[[ INPUT DATA open ]]

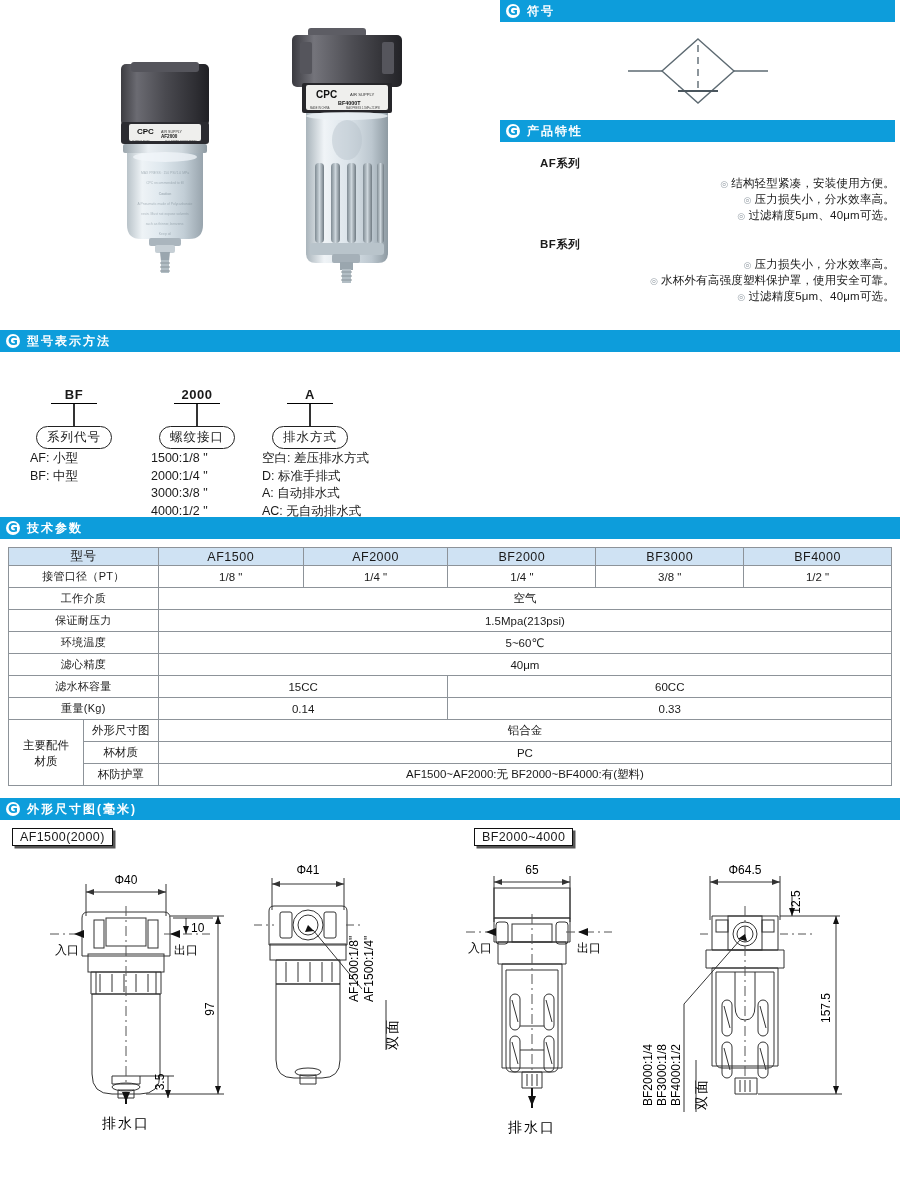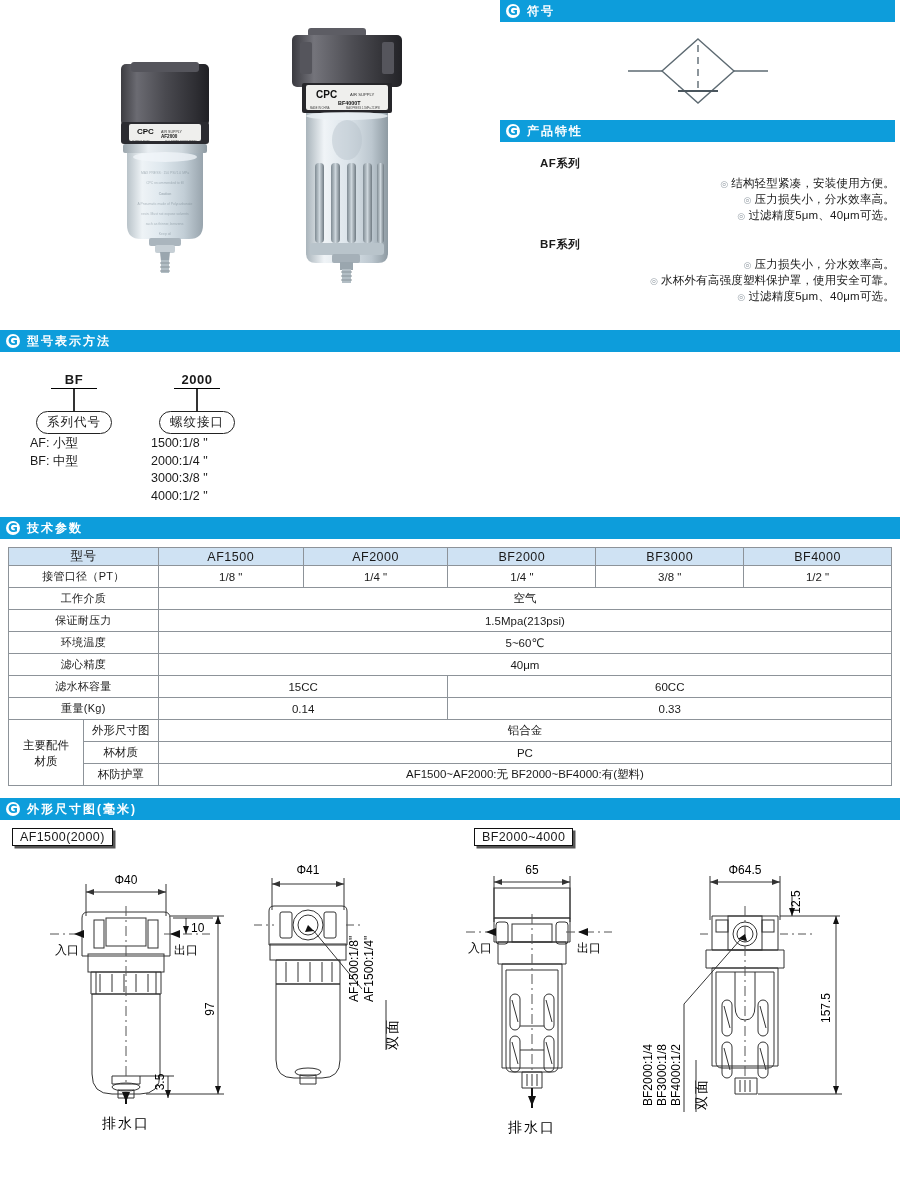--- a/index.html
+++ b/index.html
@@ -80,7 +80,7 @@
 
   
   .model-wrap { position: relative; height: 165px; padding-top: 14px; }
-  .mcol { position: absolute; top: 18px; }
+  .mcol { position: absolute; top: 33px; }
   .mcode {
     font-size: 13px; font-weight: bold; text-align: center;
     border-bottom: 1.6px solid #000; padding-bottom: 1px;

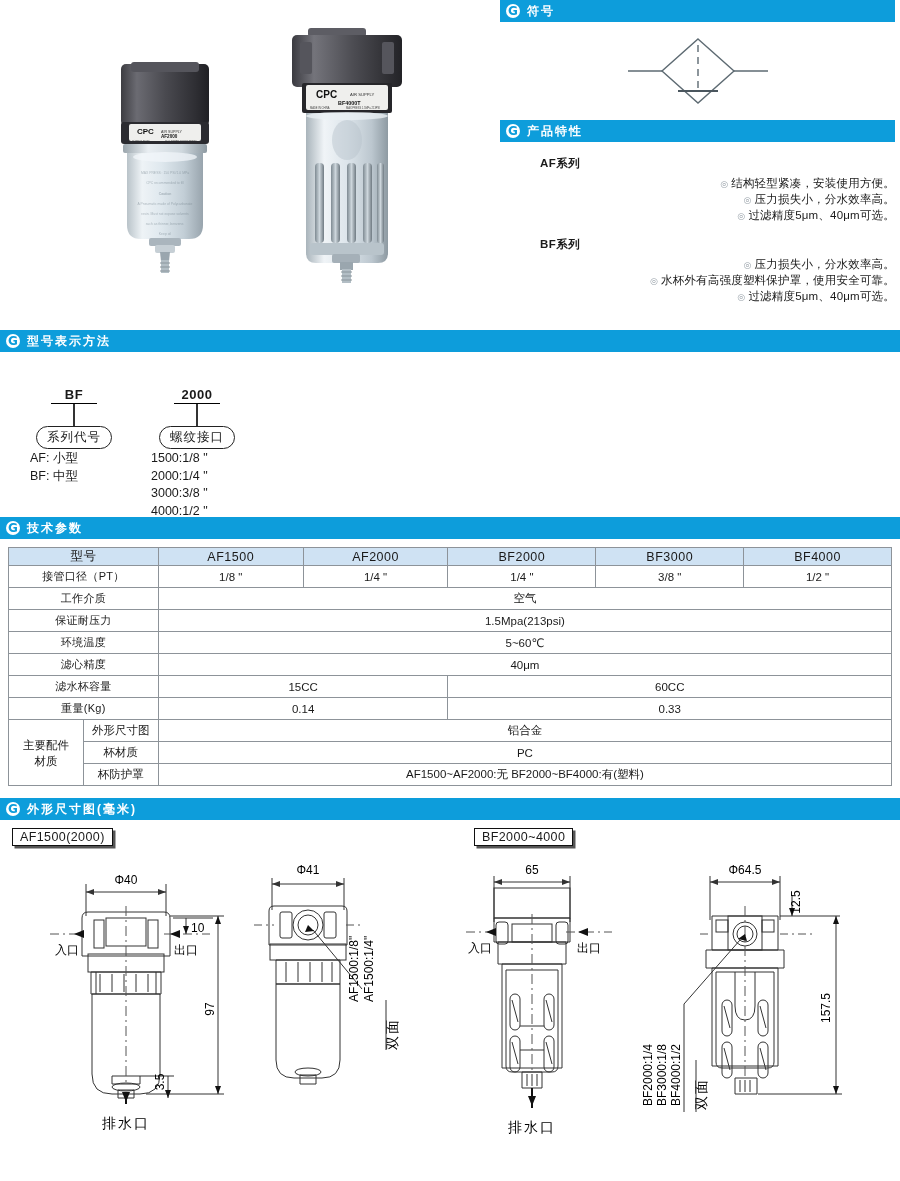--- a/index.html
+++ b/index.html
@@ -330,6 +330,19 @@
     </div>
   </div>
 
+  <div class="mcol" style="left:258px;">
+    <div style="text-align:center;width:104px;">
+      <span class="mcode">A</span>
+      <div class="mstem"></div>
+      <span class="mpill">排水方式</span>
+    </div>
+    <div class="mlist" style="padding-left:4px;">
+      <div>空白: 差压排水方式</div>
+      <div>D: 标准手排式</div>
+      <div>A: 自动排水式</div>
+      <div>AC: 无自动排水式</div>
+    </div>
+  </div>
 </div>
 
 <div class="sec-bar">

[[ INPUT DATA closed ]]

[EXERCISE] Go through the data and return each line where the word "center" appears.

[SOLVED PROBLEM]
     font-size: 13px; font-weight: bold; text-align: center;
+    <div style="text-align:center;width:104px;">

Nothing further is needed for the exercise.